Alors que l'Enterode, que d'autres nomment Saint-Arkxi, n'était encore qu'un enfant muet, replié sur lui-même dans sa cellule souterraine, son père, qui était un homme sage, vint s'adresser à lui.
Lui caressant doucement la tête, et un regard aimant dans les yeux, il lui dit ce qui suit :
- Fils, j'ai ensemencé la terre elle-même, la grande terre aveugle et inerte pour qu'elle te porte en son sein. Fils, je t'ai nommé l'arche vivante et je t'ai greffé une âme synthétique. N'est-ce pas là le plus beau cadeau que je pouvais offrir au monde ?
Et l'Enterode se tenait muet et ne le regardait pas. Il suturait d'un geste lent une plaie qu'il avait au ventre, par laquelle son père avait implanté des organes amoureusement manufacturés. Alors son père poursuivit :
- Fils, je t'ai élevé seul et contre l'avis des autres hommes, te soustrayant toujours à leurs regards réprobateurs. Je t'ai caché dans les flancs de la terre, pour que tu n'ais jamais à connaître la terreur du Jour Blanc.
Et l'Enterode se tenait muet et ne le regardait pas. Il nettoyait l'incision fraîchement refermée avec sa salive, diluant minutieusement le liquide qui perlait entre les points de suture. Alors son père poursuivit :
- Fils, les hommes s'entretuent et ils auront besoin de toi pour les protéger. La civilisation telle que nous la connaissons est sur le point de disparaître. Le Jour Blanc est proche. Bientôt plus rien ne vivra à la Surface, et c'est ici, avec toi pour les guider, que les hommes s'épanouiront.
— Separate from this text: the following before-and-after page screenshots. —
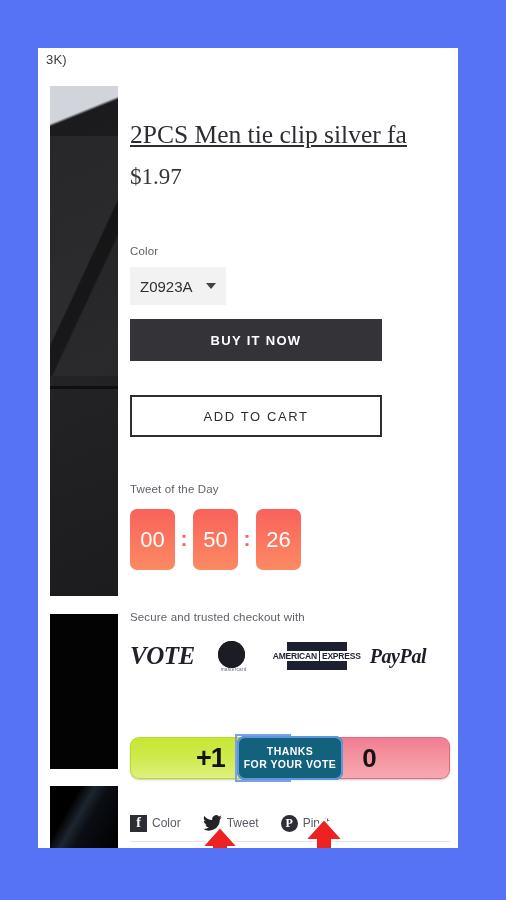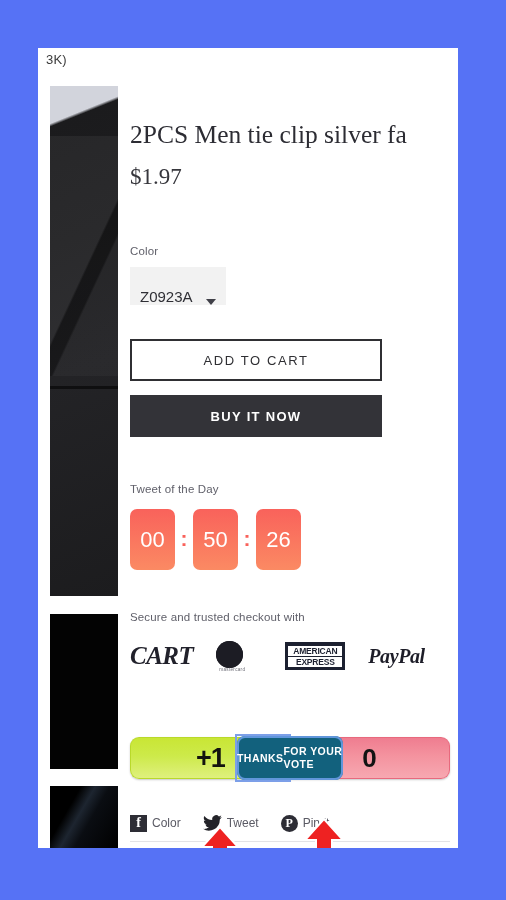--- a/index.html
+++ b/index.html
@@ -76,20 +76,21 @@
   }
 
   #product-title {
     font-family:"Liberation Serif", serif;
     font-size:25.5px;
     line-height:37px;
     color:#2c2c33;
     white-space:nowrap;
     overflow:hidden;
     margin-top:30px;
+    text-decoration:underline;
   }
   #product-title .l2 { display:block; }
 
   #price {
     font-family:"Liberation Serif", serif;
     font-size:23px;
     color:#37373d;
     margin-top:11px;
   }
 
@@ -98,21 +99,21 @@
     color:#60606a;
     letter-spacing:.15px;
   }
 
   #color-block { margin-top:55px; }
   #color-select {
     margin-top:10px;
     width:96px; height:38px;
     background:#f2f2f2;
     border:none;
-    display:flex; align-items:flex-end;
+    display:flex; align-items:center;
     padding:0 10px;
     position:relative;
     cursor:pointer;
   }
   #color-value { font-size:15px; color:#2f2f35; }
   #caret {
     margin-left:auto;
     width:0;height:0;
     border-left:5px solid transparent;
     border-right:5px solid transparent;
@@ -189,21 +190,21 @@
   .mc i:last-child  { left:17px; }
   .mc b {
     position:absolute; left:3px; top:26px;
     font-size:4.6px; font-weight:normal;
     color:#6b6b75; letter-spacing:.3px;
     white-space:nowrap;
   }
   .amex {
     width:60px; height:28px;
     background:#1c2030;
-    display:flex; flex-direction:column;
+    display:flex; flex-direction:row;
     align-items:center; justify-content:center;
     gap:1px;
     padding:2px 16px;
   }
   .amex span {
     background:#ffffff; color:#1c2030;
     font-size:8.5px; font-weight:bold;
     line-height:10px;
     letter-spacing:-.2px;
     padding:0 2px;
@@ -252,21 +253,21 @@
   #vote-count span {
     font-size:26px; font-weight:bold;
     color:#131313;
   }
   #vote-tooltip {
     position:absolute;
     left:107px; top:-1px;
     width:106px; height:44px;
     background:#12617d;
     border-radius:8px;
-    display:flex; flex-direction:row;
+    display:flex; flex-direction:column;
     align-items:center; justify-content:center;
     box-shadow:0 0 0 2px rgba(110,160,235,.85) inset;
     pointer-events:none;
   }
   #vote-tooltip b {
     color:#ffffff;
     font-size:10.5px;
     font-weight:bold;
     letter-spacing:.45px;
     line-height:13px;
@@ -346,38 +347,38 @@
     <div id="price">$1.97</div>
 
     <div id="color-block">
       <div class="field-label">Color</div>
       <div id="color-select">
         <span id="color-value">Z0923A</span>
         <span id="caret"></span>
       </div>
     </div>
 
+    <div class="btn" id="buy-now">BUY IT NOW</div>
     <div class="btn" id="add-to-cart">ADD TO CART</div>
-    <div class="btn" id="buy-now">BUY IT NOW</div>
 
     <div id="deal-block">
       <div class="field-label">Tweet of the Day</div>
       <div id="countdown">
         <div class="cd-box">00</div>
         <div class="cd-sep">:</div>
         <div class="cd-box">50</div>
         <div class="cd-sep">:</div>
         <div class="cd-box">26</div>
       </div>
     </div>
 
     <div id="pay-block">
       <div class="field-label">Secure and trusted checkout with</div>
       <div id="pay-logos">
-        <div class="visa">CART</div>
+        <div class="visa">VOTE</div>
         <div class="mc">
           <i></i>
           <i></i>
           <b>mastercard</b>
         </div>
         <div class="amex">
           <span>AMERICAN</span>
           <span>EXPRESS</span>
         </div>
         <div class="paypal">PayPal</div>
Et l'Enterode se tenait muet et ne le regardait pas. Il avait apposé ses deux mains sur la plaie et se balançait d'avant en arrière. Alors son père poursuivit :
- Fils, je suis en train de mourir. Le cancer s'est emparé de moi depuis tant d'années déjà, au point qu'il a fini par infecter ma personnalité elle-même, et mon âme est devenue tumorale. C'est à toi que l'avenir appartient.
Et l'Enterode leva les yeux et le regarda. Il joignit les mains et sur son ventre, la plaie avait disparu. Il dit :
- JE SUIS.
Alors son père hocha la tête, avec un sourire, puis s'allongea pour mourir.
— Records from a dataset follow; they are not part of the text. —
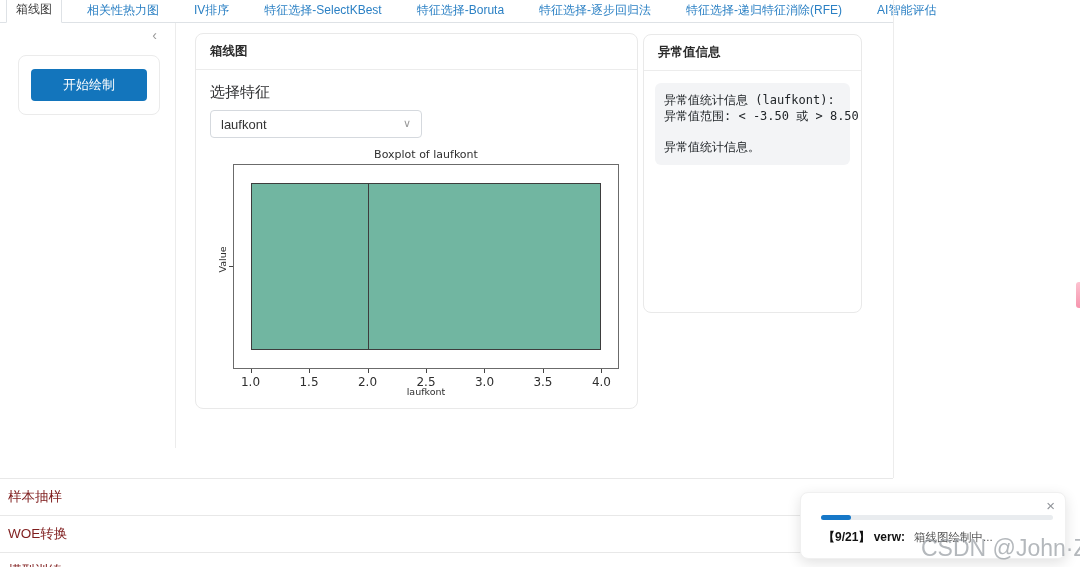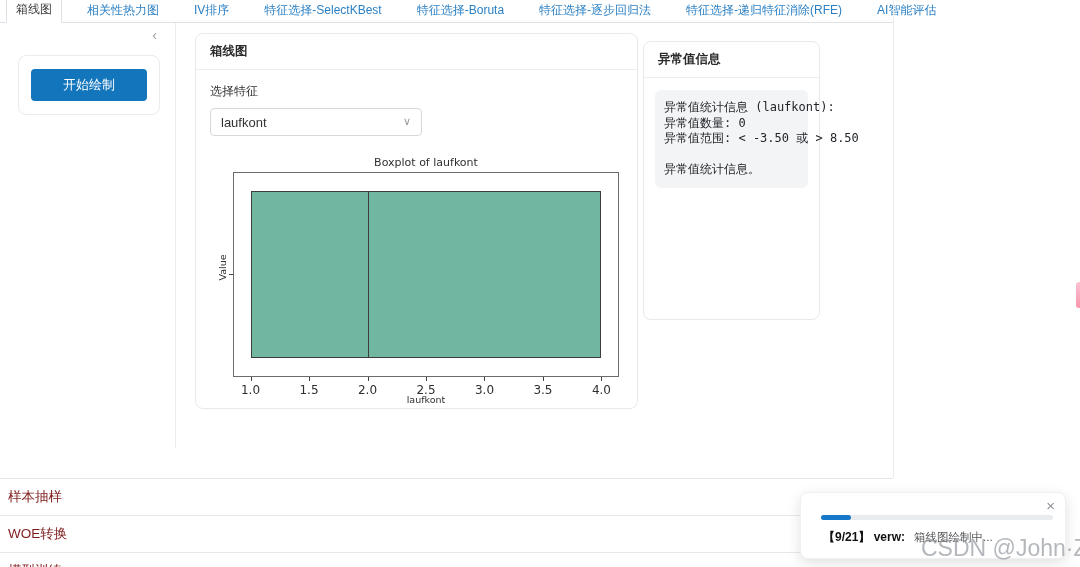--- a/index.html
+++ b/index.html
@@ -21,30 +21,30 @@
                border:1px solid #ebebeb; border-radius:8px; background:#fff;
                display:flex; align-items:center; justify-content:center; }
   .draw-btn { width:116px; height:32px; background:#1375bc; color:#fff; border:none;
               border-radius:4px; font-size:13px; cursor:pointer; font-family:Liberation Sans, sans-serif; }
 
   
   .card { position:absolute; background:#fff; border:1px solid #e9e9e9; border-radius:8px; }
   .card-header { padding:9px 14px; font-size:12.5px; font-weight:bold; color:#2b2b2b;
                  border-bottom:1px solid #ececec; }
   .main-card { left:195px; top:33px; width:443px; height:376px; }
-  .right-card { left:643px; top:41px; width:177px; height:279px; }
+  .right-card { left:643px; top:34px; width:219px; height:279px; }
 
-  .feature-label { margin:13px 14px 8px; font-size:12px; color:#303133; }
+  .feature-label { margin:13px 14px 8px; font-size:15px; color:#303133; }
   .feature-select { position:relative; margin:8px 14px 0; width:212px; height:28px;
                     border:1px solid #d5d9de; border-radius:4px; background:#fff;
                     display:flex; align-items:center; padding:0 10px; font-size:13px; color:#333; cursor:pointer; }
   .feature-select .chev { position:absolute; right:10px; top:6px; font-size:11px; color:#999; }
 
   
-  .chart { position:absolute; left:0; top:116px; width:443px; height:262px;
+  .chart { position:absolute; left:0; top:108px; width:443px; height:262px;
            font-family:"DejaVu Sans", sans-serif; }
   .chart-title { position:absolute; left:37px; top:6px; width:386px; text-align:center;
                  font-size:11px; color:#2f2f2f; }
   .plot-frame { position:absolute; left:37px; top:22px; width:386px; height:205px;
                 border:1px solid #6b6b6b; background:#fff; }
   .box { position:absolute; top:9%; height:82%; border:1px solid #3d3d3d; }
   .median-line { position:absolute; top:0; bottom:0; width:1px; }
   .ylabel { position:absolute; left:13px; top:112px; font-size:9.5px; color:#2f2f2f;
             transform:rotate(-90deg); transform-origin:center; }
   .ytick { position:absolute; left:33px; top:124px; width:4px; height:1px; background:#444; }
@@ -155,21 +155,20 @@
         </div>
       </div>
     <div class="xlabel">laufkont</div>
   </div>
 </div>
 
 <div class="card right-card">
   <div class="card-header">异常值信息</div>
   <div class="stats-box">
     <div class="stats-line">异常值统计信息 (laufkont):</div>
-    <div class="stats-line">异常值数量: 0</div>
     <div class="stats-line">异常值范围: &lt; -3.50 或 &gt; 8.50</div>
     <div class="stats-line"></div>
     <div class="stats-line">异常值统计信息。</div>
   </div>
 </div>
 
 <div class="v-divider"></div>
 
 <div class="accordion">
   <div class="acc-row">样本抽样</div>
Et l'Enterode, qui par ce long regard mutuel chargé d'amour avait contracté le mal qui avait tué son père, se mit à se lamenter et ses larmes se changèrent en peau qui recouvrit le sol. Alors l'Enterode, que d'autres nomment Saint-Arkxi, commença à grossir, et bientôt sa cellule fut trop étroite pour lui et il commença à dévorer les flancs de la terre.